Ferma presa di posizione per salvaguardare e potenziare i livelli assistenziali dell’Ospedale San Giuseppe e Melorio: i sindaci di Santa Maria Capua Vetere, San Prisco, San Tammaro, Curti e Macerata Campania si sono incontrati, nei giorni scorsi, con il direttore generale dell’Asl Caserta per essere interpreti delle forti preoccupazioni delle popolazioni amministrate ed esprimere il forte allarme sociale per l’attuale scarsa risposta dell’Azienda Sanitaria alla pressante richiesta di assistenza sanitaria delle popolazioni dell’ampio bacino di riferimento del presidio sammaritano, che travalica di molto l’area dei Comuni rappresentati.
La preoccupazione dei sindaci – esplicitata in un articolato documento consegnato ai vertici dell’Asl – sembra essere stata recepita dal direttore generale Paolo Menduni, il quale ha assicurato il suo impegno nella direzione auspicata dai rappresentanti dei cittadini.
In particolare, nel documento si legge tra l’altro che all’Asl Caserta “spetta il compito, con una politica equa ed equilibrata, di garantire livelli assistenziali quanto meno sufficienti e, comunque, di potenziare e non già svilire realtà sanitarie di sicura efficienza e utilità”.
Dopo aver sottolineato che l’ospedale di Santa Maria Capua Vetere serve un bacino di utenza che travalica lo stesso distretto di competenza e che assume di fatto la funzione di “ospedale di prima linea”, i cinque sindaci stigmatizzano il “depauperamento” continuo e costante delle risorse umane e non solo, di cui è stato oggetto il “San Giuseppe e Melorio”.

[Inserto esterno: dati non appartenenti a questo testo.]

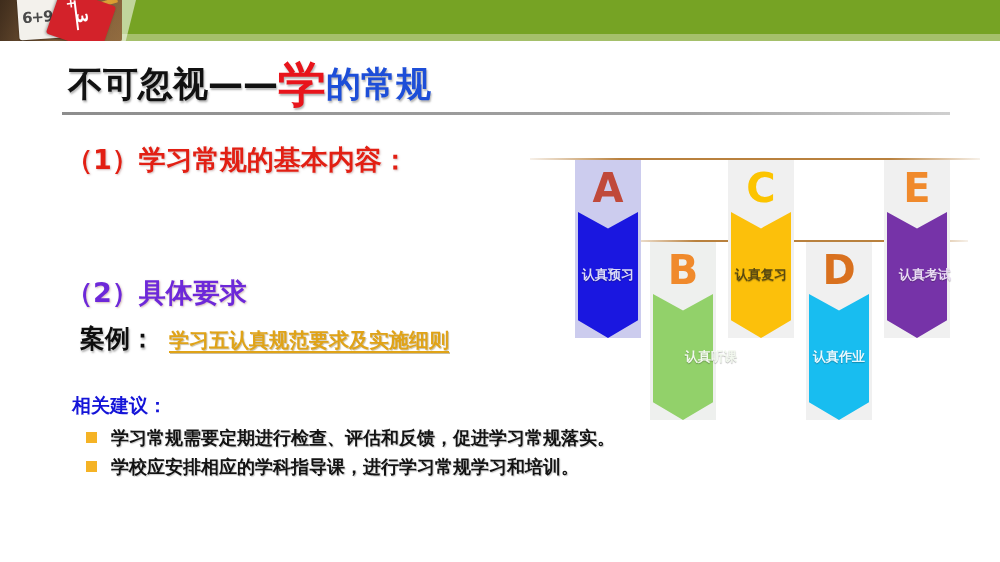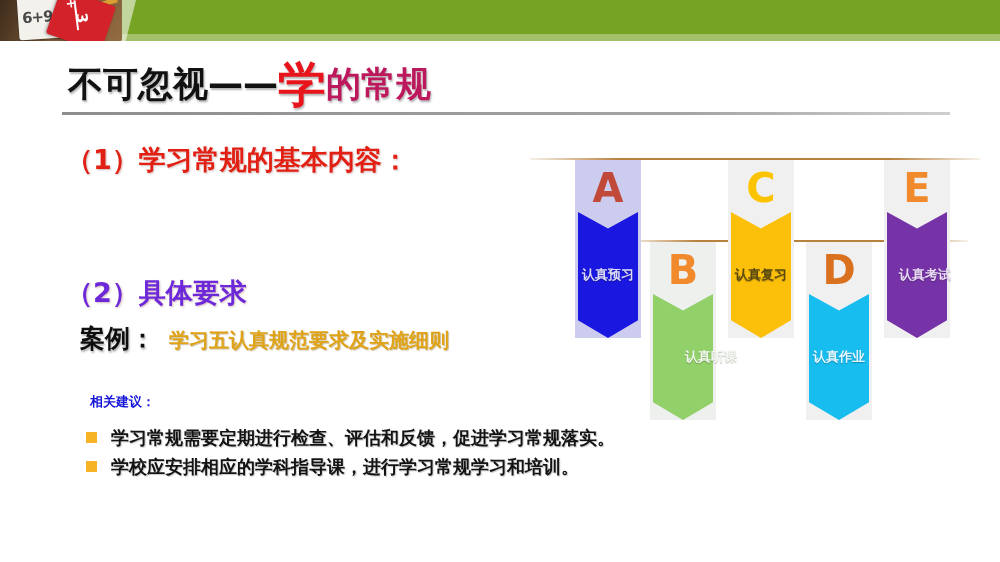--- a/index.html
+++ b/index.html
@@ -131,7 +131,7 @@
     color: #111111;
     text-shadow: 1px 2px 2px rgba(120,120,120,.55);
   }
-  .title .red { color: #be185d; }
+  .title .red { color: #1d4ed8; }
   .title .big-red {
     color: #e8141b;
     font-size: 48px;

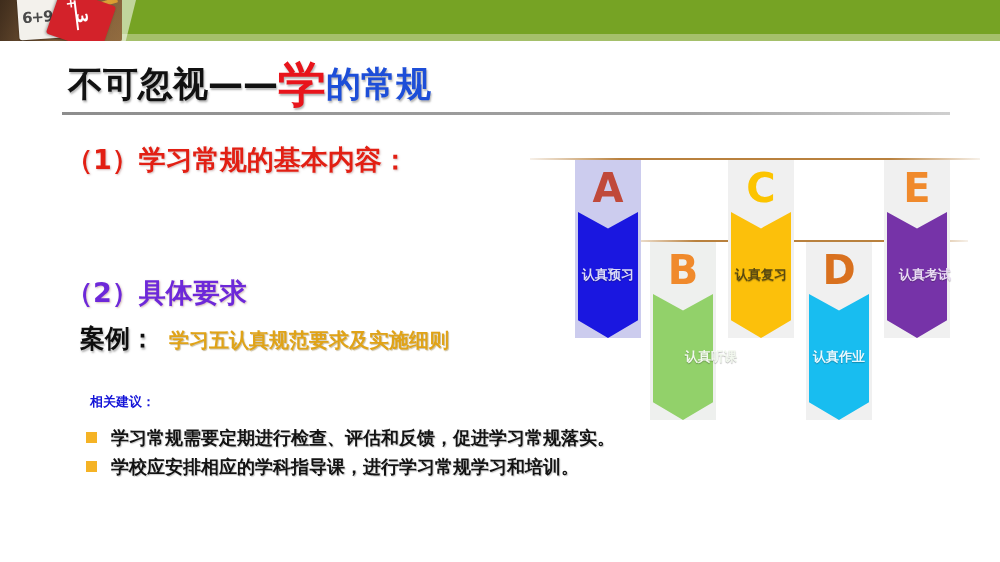--- a/index.html
+++ b/index.html
@@ -184,6 +184,7 @@
     font-size: 20px;
     font-weight: 700;
     color: #e0a317;
+    text-decoration: underline;
     text-underline-offset: 4px;
     text-decoration-thickness: 2px;
     text-shadow: 1px 1px 1px rgba(140,110,40,.45);

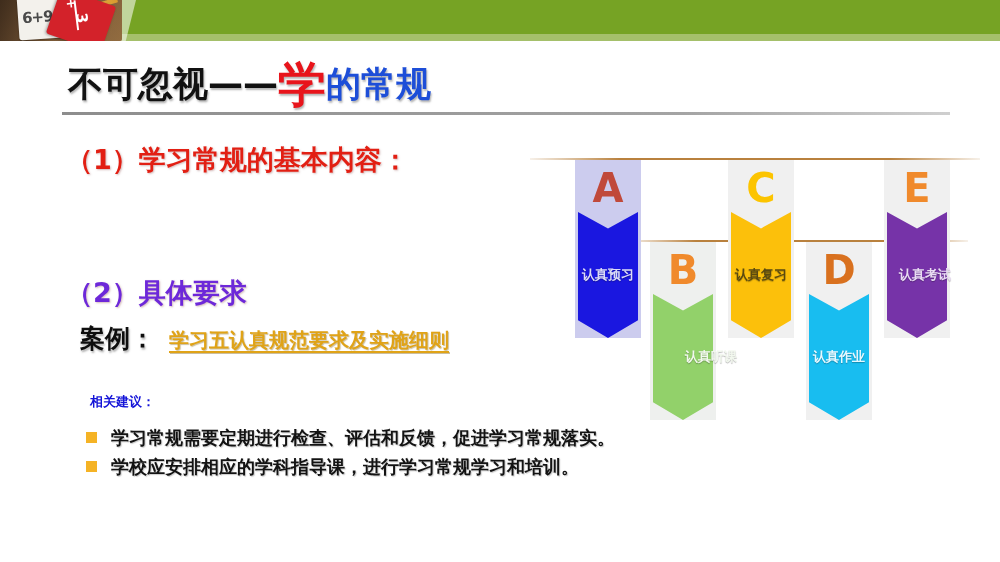--- a/index.html
+++ b/index.html
@@ -194,11 +194,10 @@
   .sugg-title {
     position: absolute;
     left: 72px; top: 393px;
-    font-size: 13px;
+    font-size: 19px;
     font-weight: 700;
     color: #1414d8;
     white-space: nowrap;
-    margin-left: 18px;
   }
   .bullets {
     position: absolute;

Nel documento, inoltre, vengono evidenziate talune carenze e criticità e si pongono alcune specifiche richieste: l’insufficienza del personale (ad esempio, mancano ben 23 operatori socio-sanitari, con conseguente super-lavoro da parte del personale infermieristico già ridotto al lumicino a causa di trasferimenti inopinati); la mancata sostituzione di ben sette medici andati in pensione e di altri due medici trasferiti in altre strutture; il crollo dei servizi di vigilanza e portineria; la sospensione dell’attività di geriatria per mancanza di personale; la ridotta operatività dell’unità di oculistica e addirittura il rischio che importanti attrezzature del reparto vengano spostate in altri ospedali; il mancato acquisto della Tac 64 strati, che sarebbe destinata a una unità operativa, quella di radiologia, che si segnala per la sua alta professionalità, riconosciuta anche in strutture di eccellenza extra-regionali; la restituzione di ortopedia, relegata, allo stato, al solo e ristretto servizio ambulatoriale; il potenziamento di urologia e senologia, quali branche della chirurgia che, comunque, deve poter aumentare i suoi posti letto, anche per soddisfare non solo i numeri privilegiati dalla Regione, ma soprattutto la domanda degli utenti.
“Non è possibile – affermano i sindaci – considerare l’ospedale di Santa Maria Capua Vetere quasi come una cava o una miniera dove attingere ‘materia prima’ per edificare, e forse anche male, ‘altrove’. Questo non solo offende le comunità da noi rappresentate, ma tradisce il sano spirito della diligenza del buon padre di famiglia”.
I primi cittadini hanno anche chiesto un confronto sul Piano aziendale, atto primario della gestione e organizzazione della sanità sul territorio, che non può essere sottratto alla valutazione delle istituzioni locali, sempre che da parte dei vertici sanitari aziendali non si preferisca dare uno schiaffo alla democrazia e optare per una gestione autarchica che non potrà non incontrare la fiera opposizione delle amministrazioni locali.
I sindaci hanno infine preannunciato che saranno assunte presso le sedi appropriate altre iniziative, in caso di un atteggiamento indifferente dei vertici dell’Asl, ai quali è stata ribadita la ferma volontà di ampia collaborazione, nel rispetto, però, di un percorso costruttivo a tutela delle popolazioni.